# pyxtal.crystal module¶

Module for generating atomic crystals

class pyxtal.crystal.random_crystal(dim=3, group=227, species=['C'], numIons=8, factor=1.1, thickness=None, area=None, lattice=None, sites=None, conventional=True, tm=<pyxtal.tolerance.Tol_matrix object>, use_hall=False)[source]

Bases: object

Class for storing and generating atomic crystals based on symmetry constraints. Given a spacegroup, list of atomic symbols, the stoichiometry, and a volume factor, generates a random crystal consistent with the spacegroup’s symmetry.

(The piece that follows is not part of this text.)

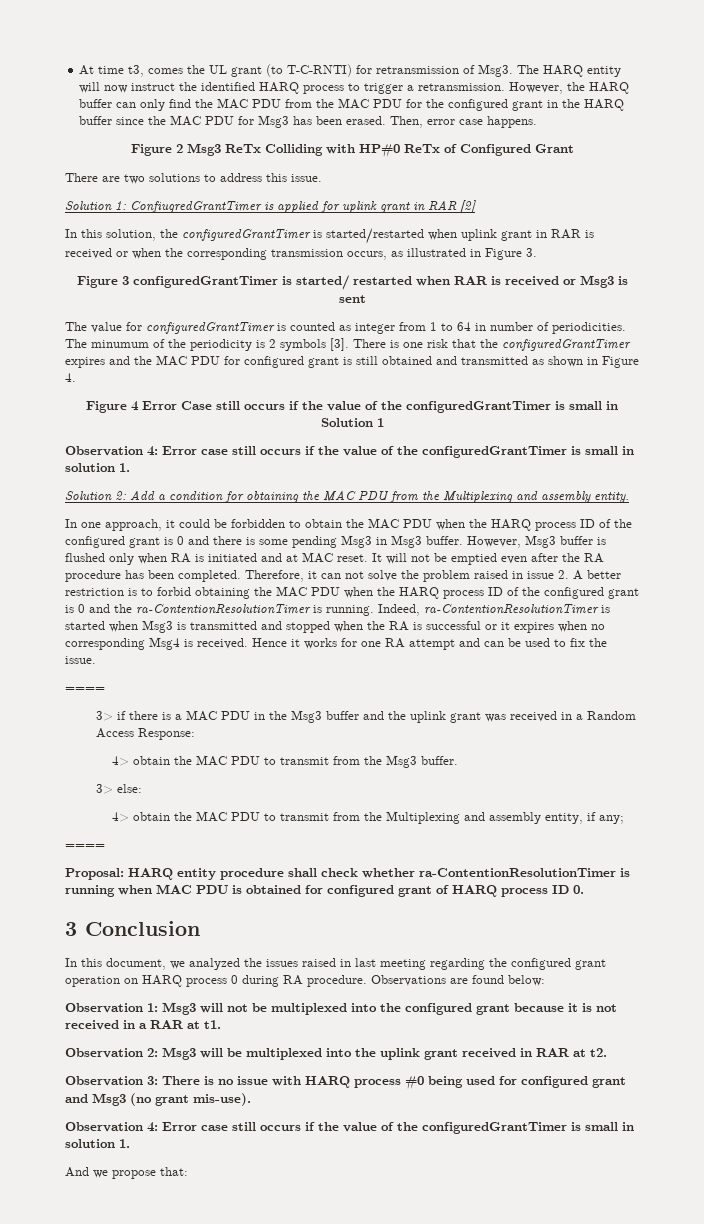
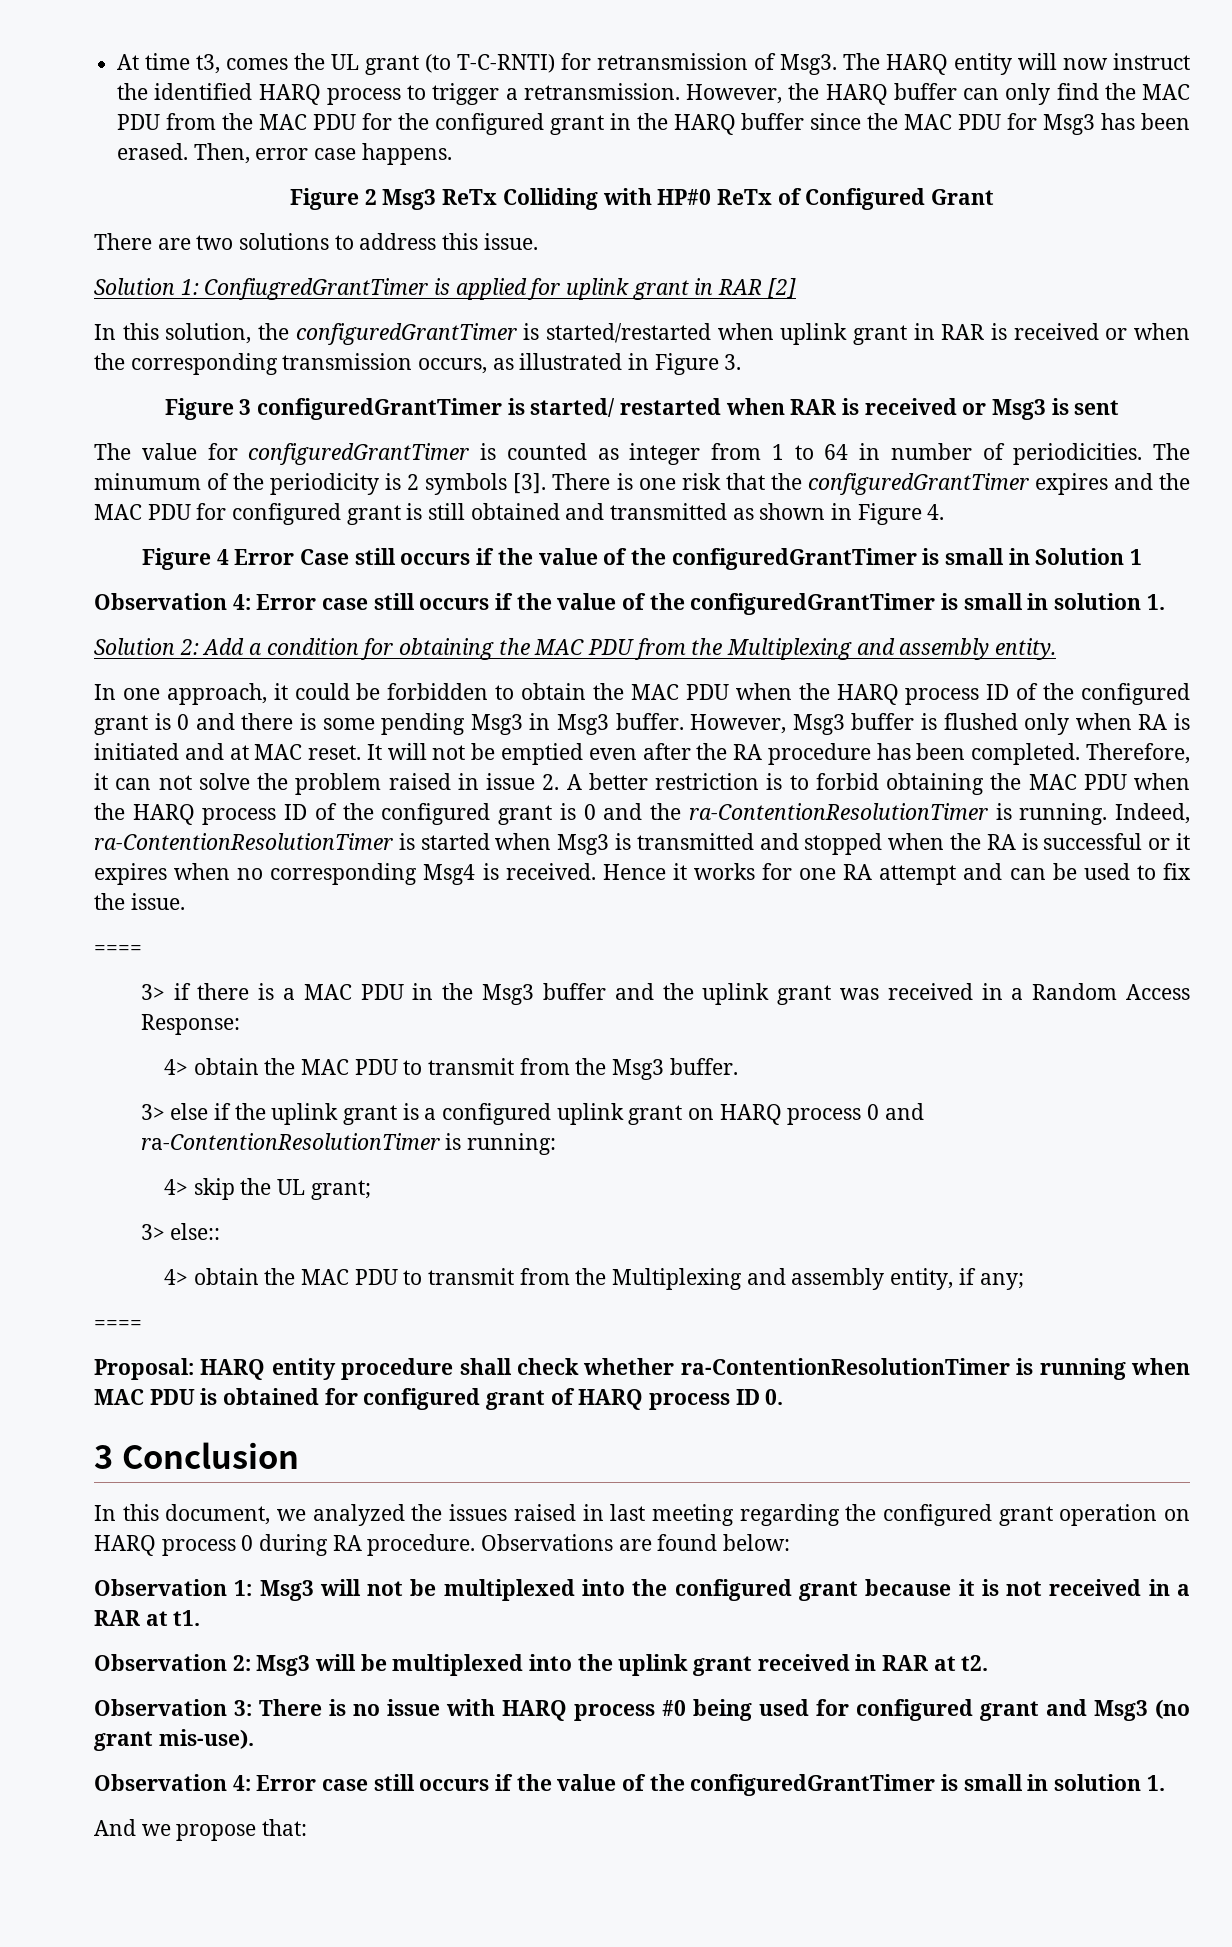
- 3> else:
+ 3> else if the uplink grant is a configured uplink grant on HARQ process 0 and ra-ContentionResolutionTimer is running:
+ 4> skip the UL grant;
+ 3> else::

Parameters: dim – dimenion (0, 1, 2, 3) group – the group number (1-56, 1-75, 1-80, 1-230) species – a list of atomic symbols for each ion type, e.g., [“Ti”, “O”] numIons – a list of the number of each type of atom within the primitive cell (NOT the conventional cell), e.g., [4, 2] factor (optional) – volume factor used to generate the crystal sites (optional) – pre-assigned wyckoff sites (e.g., [[“4a”], [“2b”]]) lattice (optional) – Lattice object to define the unit cell tm (optional) – Tol_matrix object to define the distances
check_wp(wyckoff_sites_tmp, wyks, cell, new_site)[source]
set_crystal()[source]

The main code to generate a random atomic crystal. If successful, self.valid is True

set_lattice(lattice)[source]

Generate the initial lattice

set_sites(sites)[source]

initialize Wyckoff sites

Parameters: sites – list
set_volume()[source]

Estimates the volume of a unit cell based on the number/types of ions. Assumes each atom takes up a sphere with radius equal to its covalent bond radius. 0.50 A -> 0.52 A^3 0.62 A -> 1.00 A^3 0.75 A -> 1.76 A^3

Returns: a float value for the estimated volume